Web page edit records
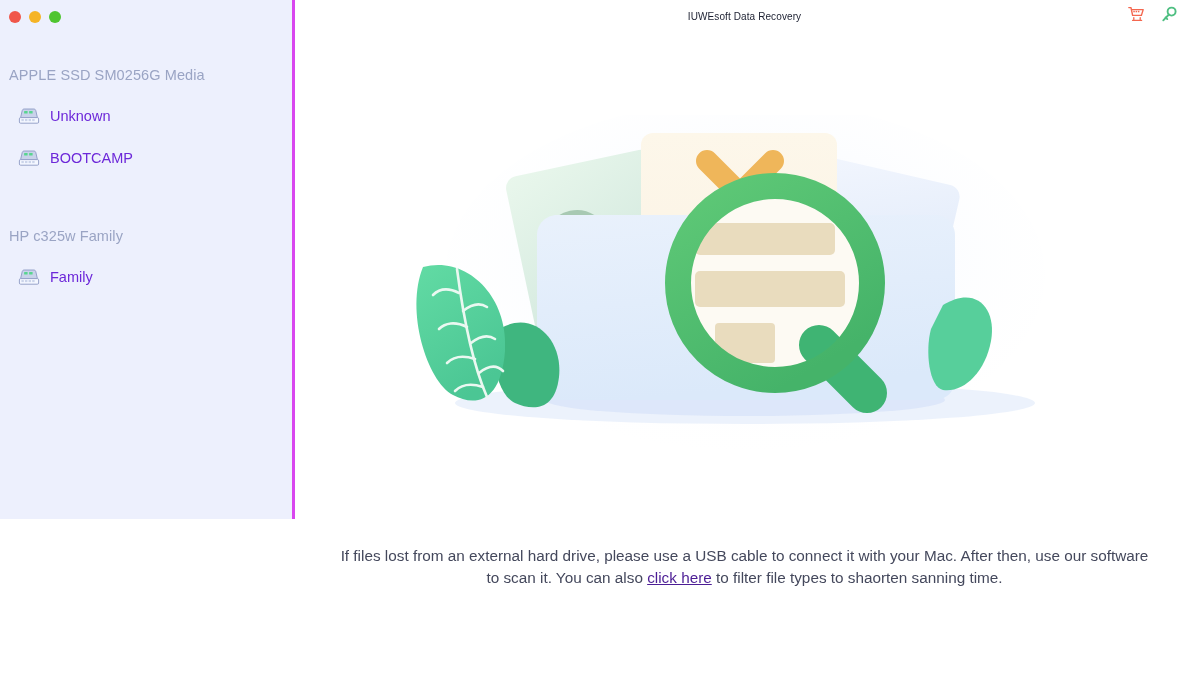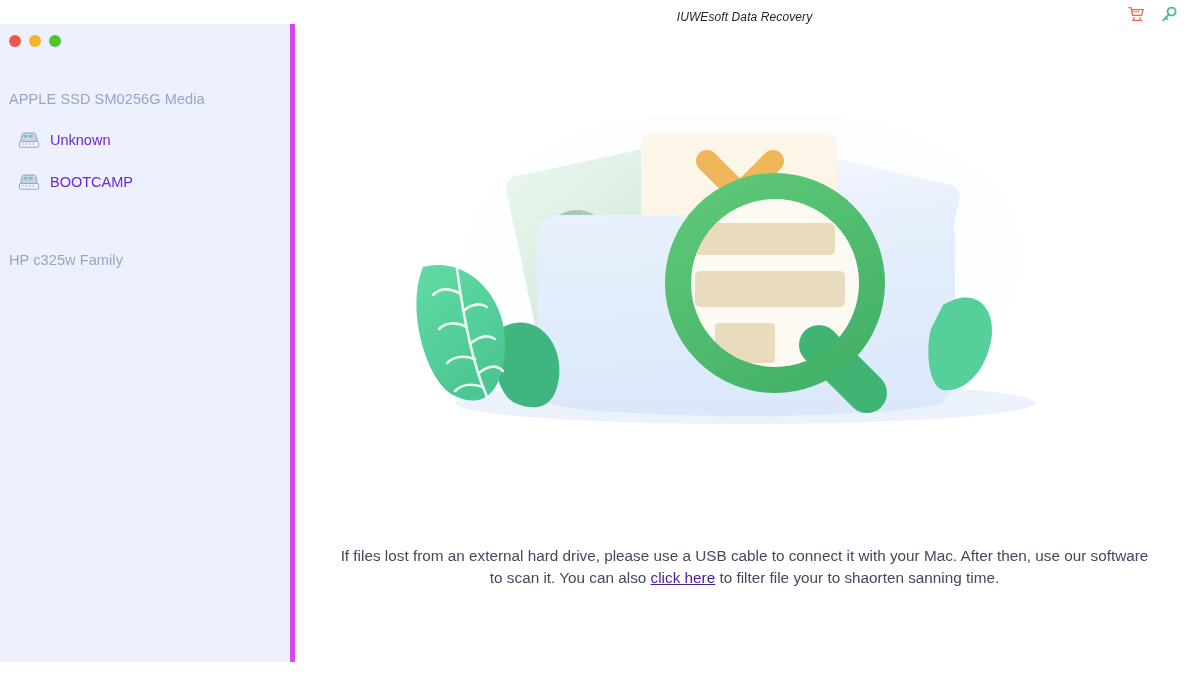--- a/index.html
+++ b/index.html
@@ -89,10 +89,9 @@
     background: #ffffff;
   }
   .app-title {
-    font-size: 12px;
+    font-size: 10px;
     color: #1b1f30;
     letter-spacing: 0.1px;
-    font-style: italic;
   }
   .title-actions {
     position: absolute;

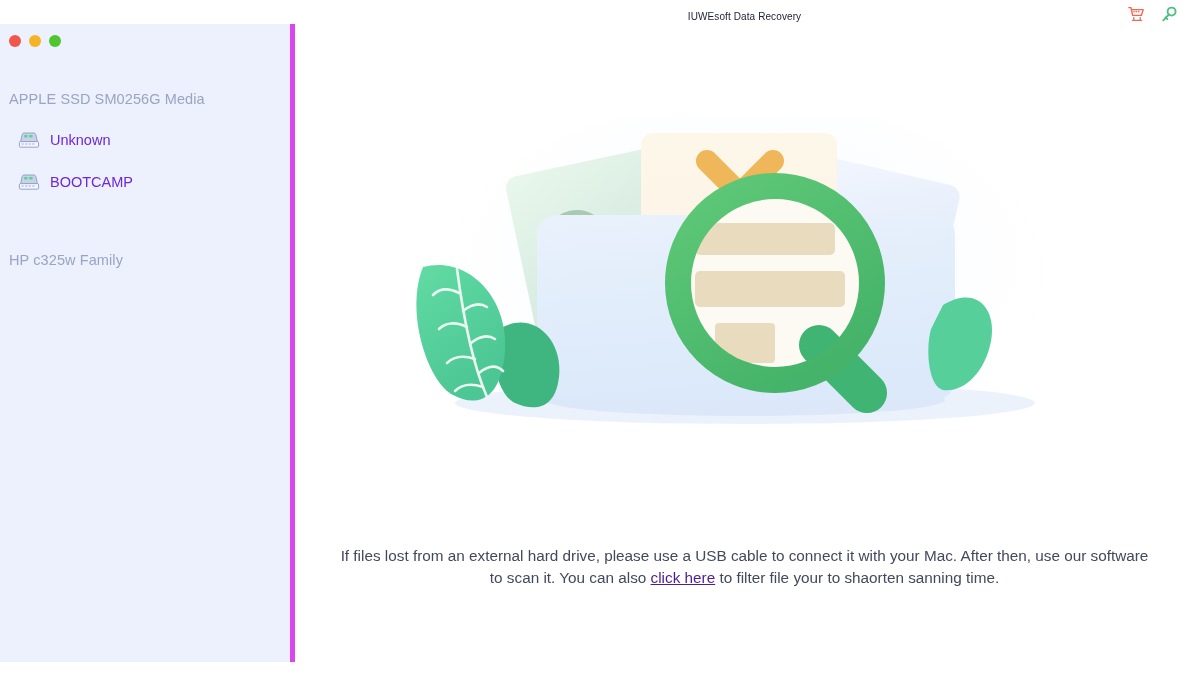--- a/index.html
+++ b/index.html
@@ -19,12 +19,11 @@
   
   .sidebar {
     width: 295px;
-    height: 638px;
+    height: 519px;
     background: #edf0fd;
     flex: 0 0 295px;
     position: relative;
-    border-right: 5px solid #d946ef;
-    margin-top: 24px;
+    border-right: 3px solid #d946ef;
   }
   .traffic-lights {
     position: absolute;

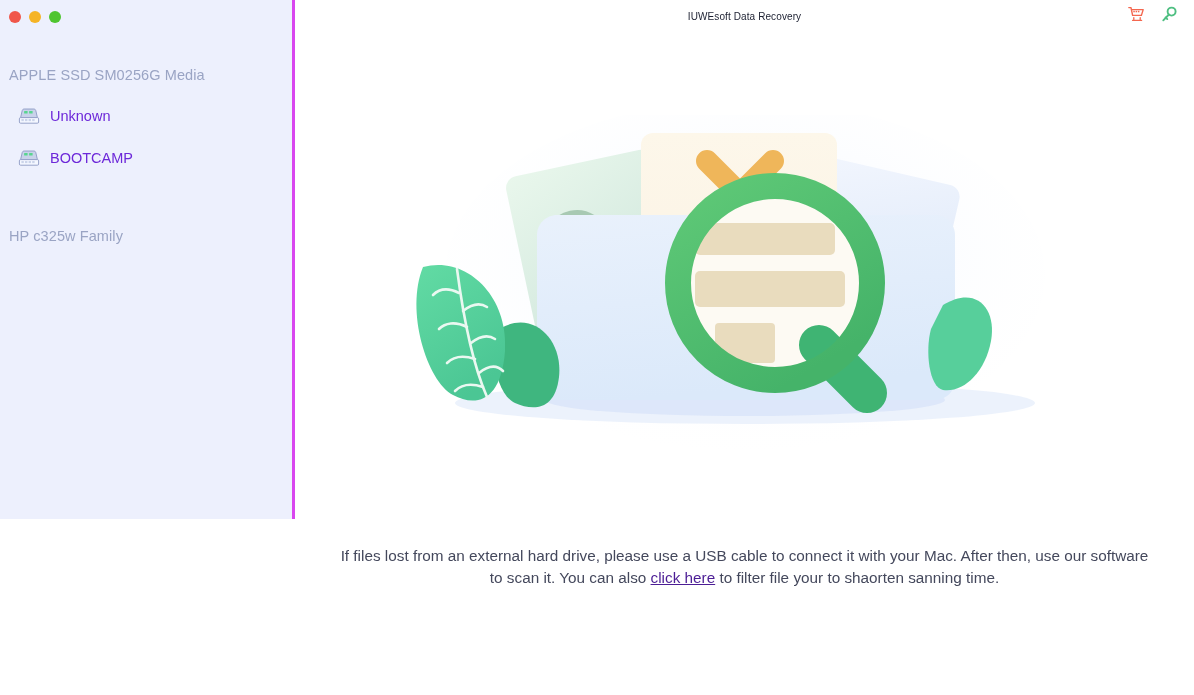--- a/index.html
+++ b/index.html
@@ -177,6 +177,19 @@
 
     <div class="group-header group-2">HP c325w Family</div>
 
+    <div class="drive-item" style="top:262px">
+      <svg class="drive-icon" viewBox="0 0 22 17">
+        <path d="M4.2 2.6 C4.4 1.6 5.2 1 6.2 1 L15.8 1 C16.8 1 17.6 1.6 17.8 2.6 L19.4 9.6 L2.6 9.6 Z" fill="#c9d2ea" stroke="#8d9ac4" stroke-width="0.9" stroke-linejoin="round"></path>
+        <rect x="6.1" y="3" width="3.5" height="2.6" rx="0.5" fill="#58d58f"></rect>
+        <rect x="11.1" y="3" width="3.5" height="2.6" rx="0.5" fill="#58d58f"></rect>
+        <rect x="1.4" y="9.6" width="19.2" height="5.6" rx="1.2" fill="#f4f7ff" stroke="#8d9ac4" stroke-width="0.9"></rect>
+        <rect x="3.4" y="11" width="2.4" height="2.1" fill="#cbd4ea"></rect>
+        <rect x="7" y="11" width="2.4" height="2.1" fill="#cbd4ea"></rect>
+        <rect x="10.6" y="11" width="2.4" height="2.1" fill="#cbd4ea"></rect>
+        <rect x="14.2" y="11" width="2.4" height="2.1" fill="#cbd4ea"></rect>
+      </svg>
+      <span class="drive-label">Family</span>
+    </div>
 
   </aside>
 

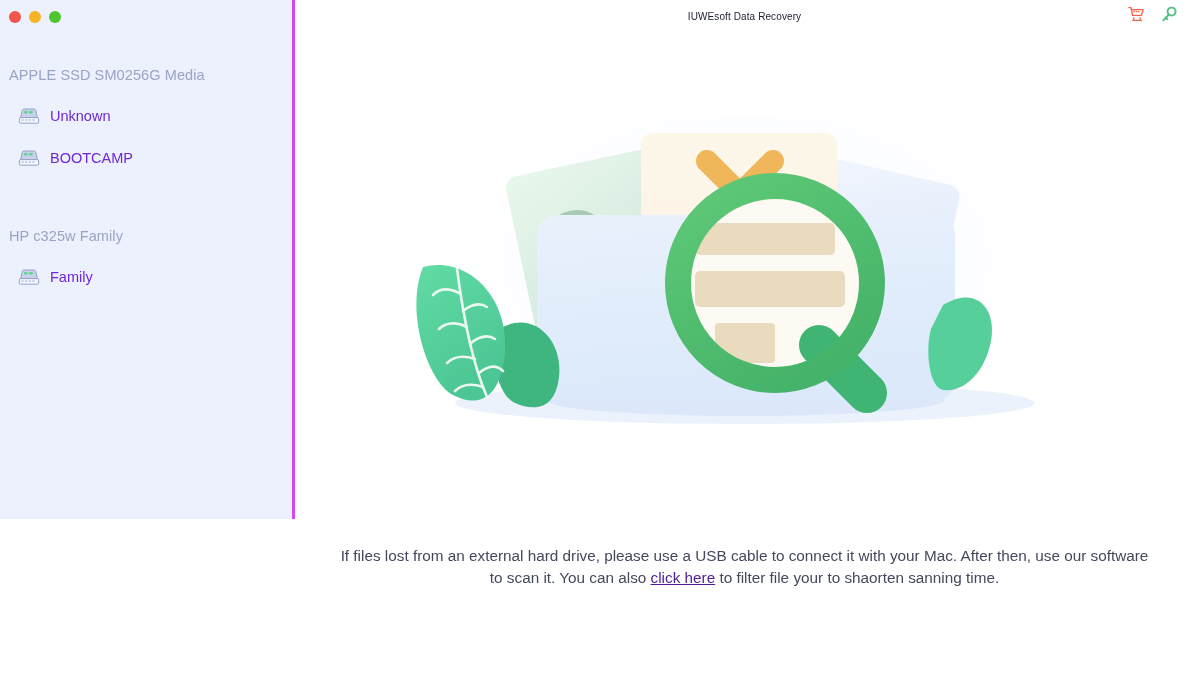--- a/index.html
+++ b/index.html
@@ -320,7 +320,7 @@
     </div>
 
     <p class="caption">
-      <span>If files lost from an external hard drive, please use a USB cable to connect it with your Mac. After then, use our software to scan it. You can also </span><a class="caption-link">click here</a><span> to filter file your to shaorten sanning time.</span>
+      <span>If files lost from an external hard drive, please use a USB cable to connect it with your Mac. After then, use our software to scan it. You can also </span><a class="caption-link">click here</a><span> to filter file types to shaorten sanning time.</span>
     </p>
 
   </section>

Your objective:
The reply should hold every entry above, given again exactly, but not a single picture.

Solved exercise:
--- a/index.html
+++ b/index.html
@@ -89,10 +89,9 @@
     background: #ffffff;
   }
   .app-title {
-    font-size: 12px;
+    font-size: 10px;
     color: #1b1f30;
     letter-spacing: 0.1px;
-    font-style: italic;
   }
   .title-actions {
     position: absolute;

--- a/index.html
+++ b/index.html
@@ -19,12 +19,11 @@
   
   .sidebar {
     width: 295px;
-    height: 638px;
+    height: 519px;
     background: #edf0fd;
     flex: 0 0 295px;
     position: relative;
-    border-right: 5px solid #d946ef;
-    margin-top: 24px;
+    border-right: 3px solid #d946ef;
   }
   .traffic-lights {
     position: absolute;

--- a/index.html
+++ b/index.html
@@ -177,6 +177,19 @@
 
     <div class="group-header group-2">HP c325w Family</div>
 
+    <div class="drive-item" style="top:262px">
+      <svg class="drive-icon" viewBox="0 0 22 17">
+        <path d="M4.2 2.6 C4.4 1.6 5.2 1 6.2 1 L15.8 1 C16.8 1 17.6 1.6 17.8 2.6 L19.4 9.6 L2.6 9.6 Z" fill="#c9d2ea" stroke="#8d9ac4" stroke-width="0.9" stroke-linejoin="round"></path>
+        <rect x="6.1" y="3" width="3.5" height="2.6" rx="0.5" fill="#58d58f"></rect>
+        <rect x="11.1" y="3" width="3.5" height="2.6" rx="0.5" fill="#58d58f"></rect>
+        <rect x="1.4" y="9.6" width="19.2" height="5.6" rx="1.2" fill="#f4f7ff" stroke="#8d9ac4" stroke-width="0.9"></rect>
+        <rect x="3.4" y="11" width="2.4" height="2.1" fill="#cbd4ea"></rect>
+        <rect x="7" y="11" width="2.4" height="2.1" fill="#cbd4ea"></rect>
+        <rect x="10.6" y="11" width="2.4" height="2.1" fill="#cbd4ea"></rect>
+        <rect x="14.2" y="11" width="2.4" height="2.1" fill="#cbd4ea"></rect>
+      </svg>
+      <span class="drive-label">Family</span>
+    </div>
 
   </aside>
 

--- a/index.html
+++ b/index.html
@@ -320,7 +320,7 @@
     </div>
 
     <p class="caption">
-      <span>If files lost from an external hard drive, please use a USB cable to connect it with your Mac. After then, use our software to scan it. You can also </span><a class="caption-link">click here</a><span> to filter file your to shaorten sanning time.</span>
+      <span>If files lost from an external hard drive, please use a USB cable to connect it with your Mac. After then, use our software to scan it. You can also </span><a class="caption-link">click here</a><span> to filter file types to shaorten sanning time.</span>
     </p>
 
   </section>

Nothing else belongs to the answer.